Rie Usui

TAOYAKA Intro Photo (Rie Usui)
Name:
Rie Usui
Department: Graduate School of Integrated Arts and Sciences
Course: Cultural Creation Course
Research Field: Tourism Geography (Wildlife Tourism) / Human-Animal Studies
Supervisor: Professor Carolin Funck

Career and Academic Background before TAOYAKA Program

After graduating from high school in Japan, I studied abroad in the United States. I obtained a Bachelor of Science degree in Evolution and Ecology as well as Anthropology at The Ohio State University. Later, I received a Master of Science degree in Primate Behavior and Ecology from Central Washington University. Much of my academic studies have focused on the topics centered on animals, specifically non-human primates. For my masters’ thesis research, I conducted fieldwork at Mt. Huangshan in Anhui Province, China where a group of wild monkeys (Tibetan macaques) were subjected to tourism. The monkey park was originally established to conserve natural resources (e.g., forests) by providing alternative economic revenue (i.e., monkey park operation) to the locals of Fuxi village. For two months, I worked with a team of researchers from America and China. A subfield of Primatology called Ethnoprimatology was the basis of my master’s thesis research. It takes human society into consideration when understanding non-human primate behavior and ecology. My research has particularly focused on the role of park rangers in managing monkeys and tourists. This experience inspired me to further comprehend human and non-human animal relationships in different spatial, cultural and temporal contexts.

Research Plan in TAOYAKA Program

Because I have conducted research relating to Wildlife Tourism (primate tourism is one type), I intend to continue to study in the area where animals and tourism meet. The ultimate goal of my research is to create a harmonious society for both humans and non-human animals (NHAs). By understanding people in their relation to animals, I hope to be able to find the balance in a society. With this as motivation, I would like to make a contribution to the community for mitigating human-NHA conflicts during my time in the program. For instance, Japan’s aging society and population outflow have created rural communities vulnerable to problematic wildlife such as crop-raiders. I consider human-NHA conflict as one of the essential aspects that deserve attention in order to work toward revitalization of the communities. In TAOYAKA program, I plan to assess whether and how tourism can become a potential tool for alleviating problems that the locals encounter with wild animals.
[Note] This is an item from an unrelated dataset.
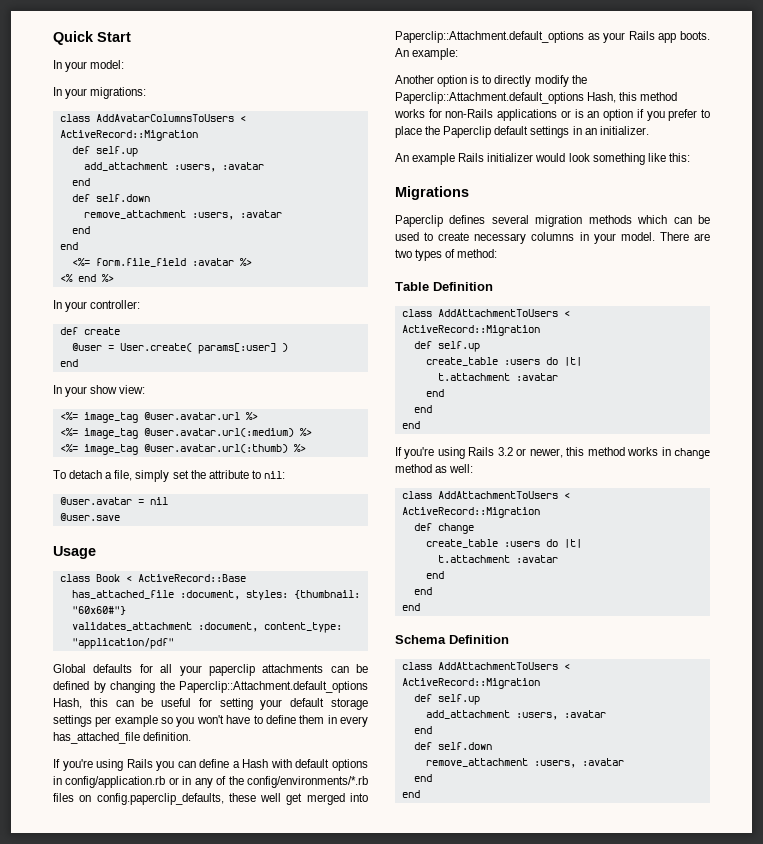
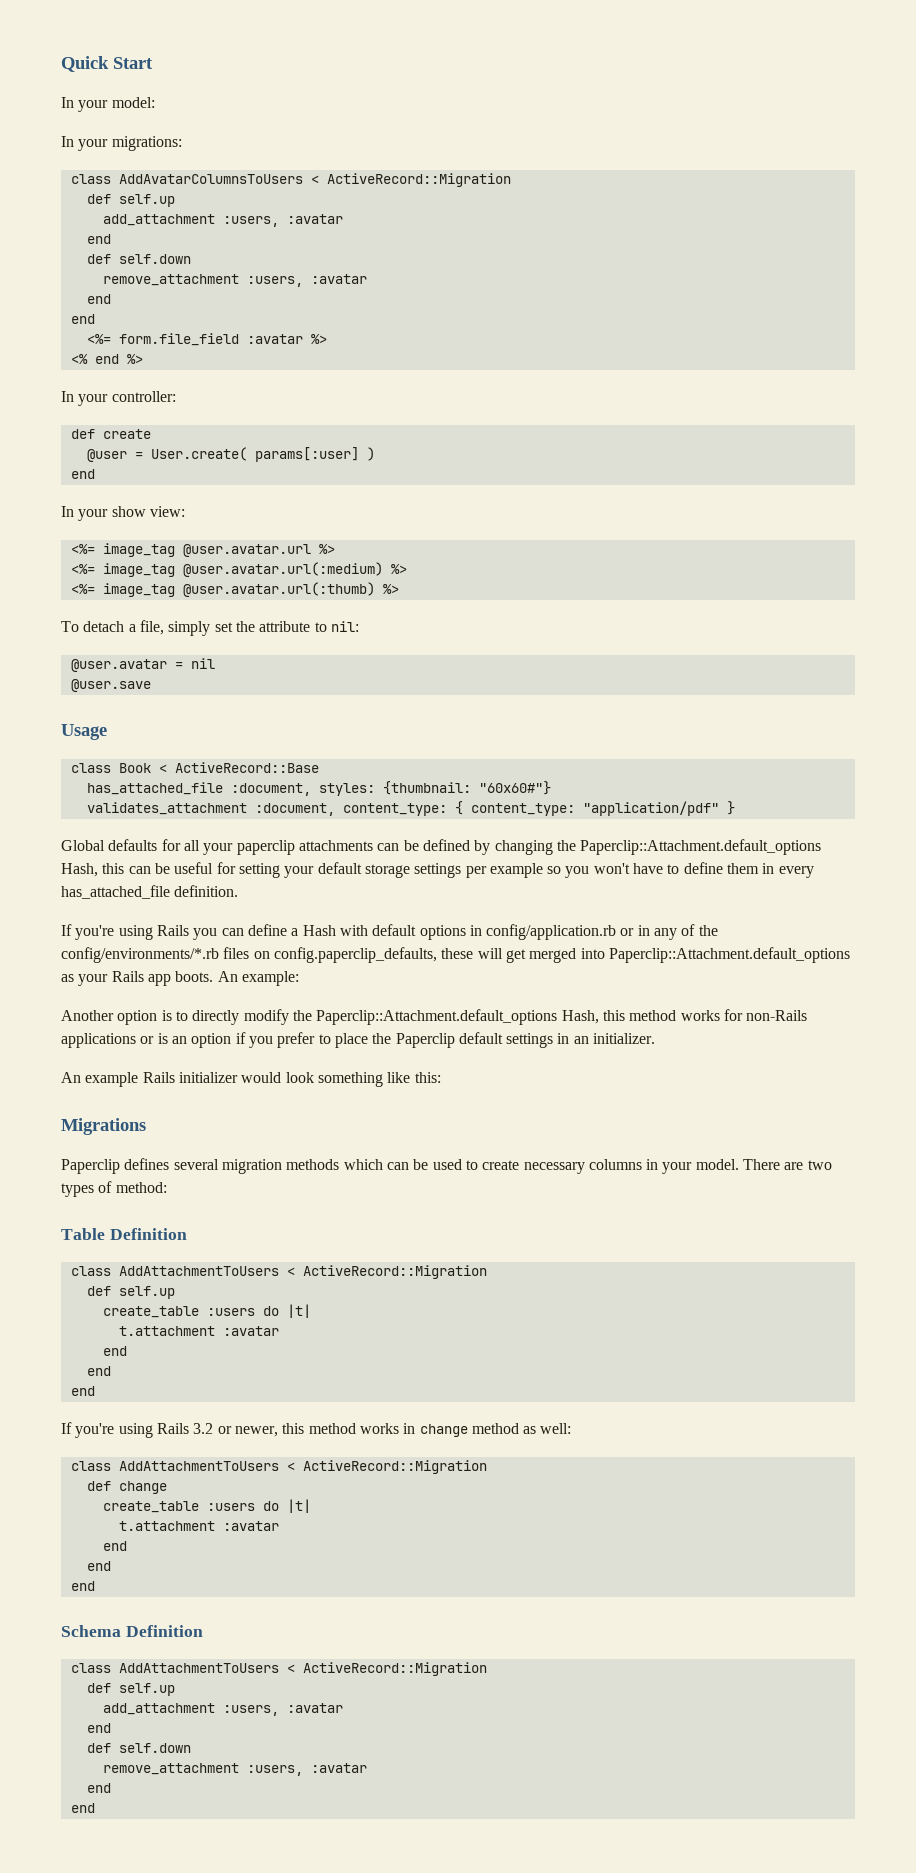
(342, 627) none -> [454,801,575,816] { content_type:
(174, 643) none -> [726,801,735,815] }
[260,793,282,802] well -> [477,948,503,959] will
Career Plan after TAOYAKA Program

I would love to become an academic if I was given a chance, but I am also open to any opportunities that would come my way. Wherever the future takes me, I wish to work internationally and contribute to the society at both regional and international levels. As for now (it has been only a few weeks since entering the program), it is the career plan that I envision but the sky is the limit. Perhaps I will discover a new ability in myself in the next couple of years during TAOYAKA program and open up a new door for my future career.